Below it, the levers that matter are also process, also coachable: pressure on the ball (r = 0.50), winning it back through intercepts (0.43), and doing that high up the ground with forward-half intercepts (0.38). These beat the clearance counts — sometimes comfortably.
(One honest caveat: chain efficiency is itself close to the scoreboard — it has scoring baked into it. The purest "how you play" levers are pressure, intercepts and possession. The point stands either way: every one of them out-predicts the clearance count.)
What this means for your team
- Stop scoreboarding the clearance count at the breaks. It's the least informative number on your stat sheet. A team can lose clearances and win going away. Use it to diagnose your stoppage craft, not as a measure of who's on top.
- Coach the five seconds after the clearance, not the clearance itself. Winning first possession only matters if the next disposal keeps the chain alive. Chain efficiency — score per possession — is the number that actually moves with winning.

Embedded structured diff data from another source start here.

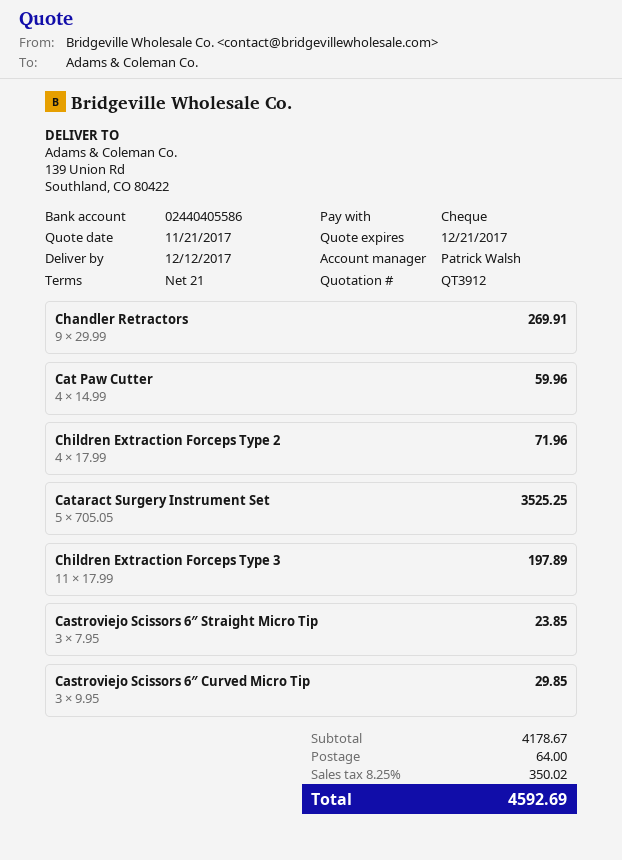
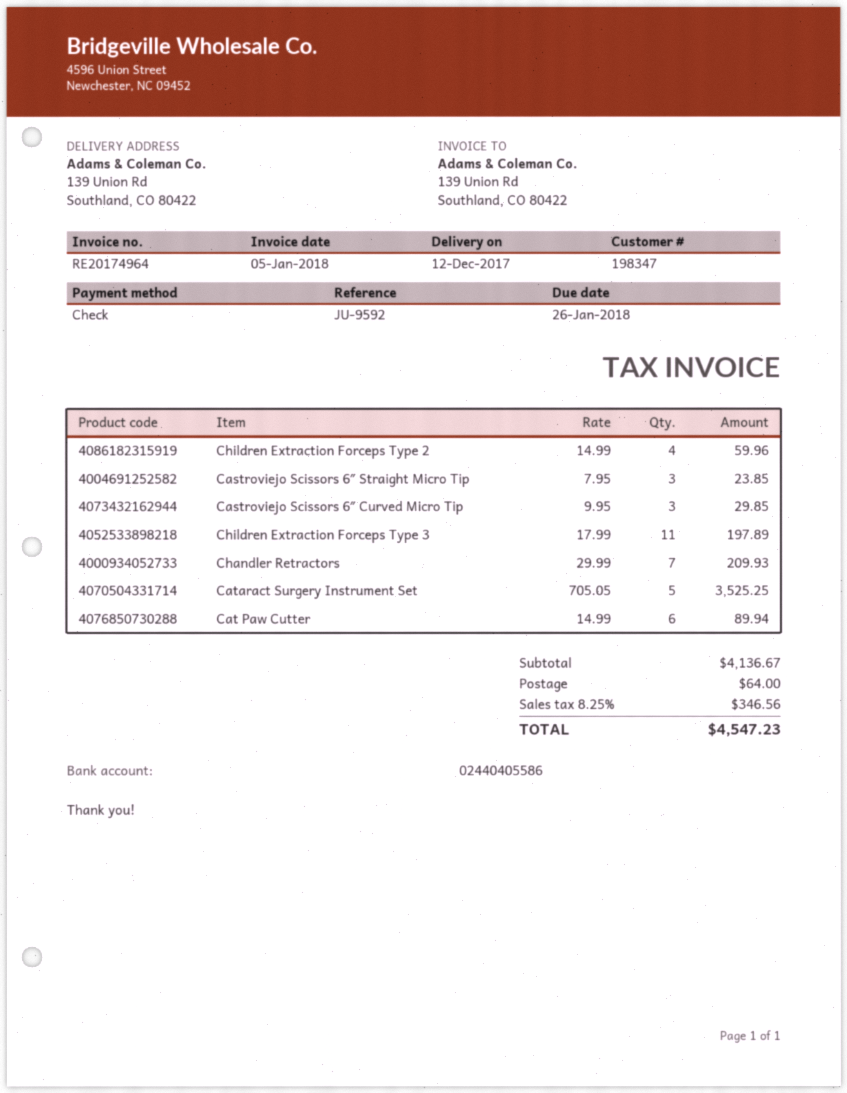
Chandler Retractors: 9 x 29.99 = 269.91 -> 7 x 29.99 = 209.93
Cat Paw Cutter: 4 x 14.99 = 59.96 -> 6 x 14.99 = 89.94
Children Extraction Forceps Type 2: 4 x 17.99 = 71.96 -> 4 x 14.99 = 59.96
subtotal: 4178.67 -> 4136.67
tax: 8.25% = 350.02 -> 8.25% = 346.56
total: 4592.69 -> 4547.23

- The levers that travel are pressure and turnovers. Applying pressure, winning the ball back, and winning it back in your forward half all out-predict raw clearance counts. They're also things you can structure and demand every week.
- Treat inside-50 counts as outcomes, not targets. They rise when the rest is working. Chasing the entry count directly can mean bombing it long into a pack — entries up, efficiency down, scoreboard flat.
In short
- The centre-clearance count is the weakest predictor of winning a quarter we measured, and total clearances aren't far behind. First possession isn't clean possession.
- Chain efficiency — scores per possession chain — is the strongest genuine process stat. It's not how often you win the ball, it's what you do with it.
- The obvious entry stats predict winning because they're almost the scoreboard already. The coachable edges are pressure, turnovers, and what you do with each chain.
For the wider lesson underneath this analysis — why some stats correlate with winning yet tell you nothing useful — see the series' closing piece: Correlation is not causation.
A note on the data
This analysis pools every quarter of captured AFL football across local Melbourne competitions, after filtering out demo data, unfinished matches and drawn quarters. For each quarter we take each team's advantage over its opponent on a stat (e.g. "won the clearance count by 4") and correlate it with whether that team won the quarter, giving the r values plotted above. "Win that battle and you win the quarter X% of the time" is the win rate among quarters where a team out-rated its opponent on that stat.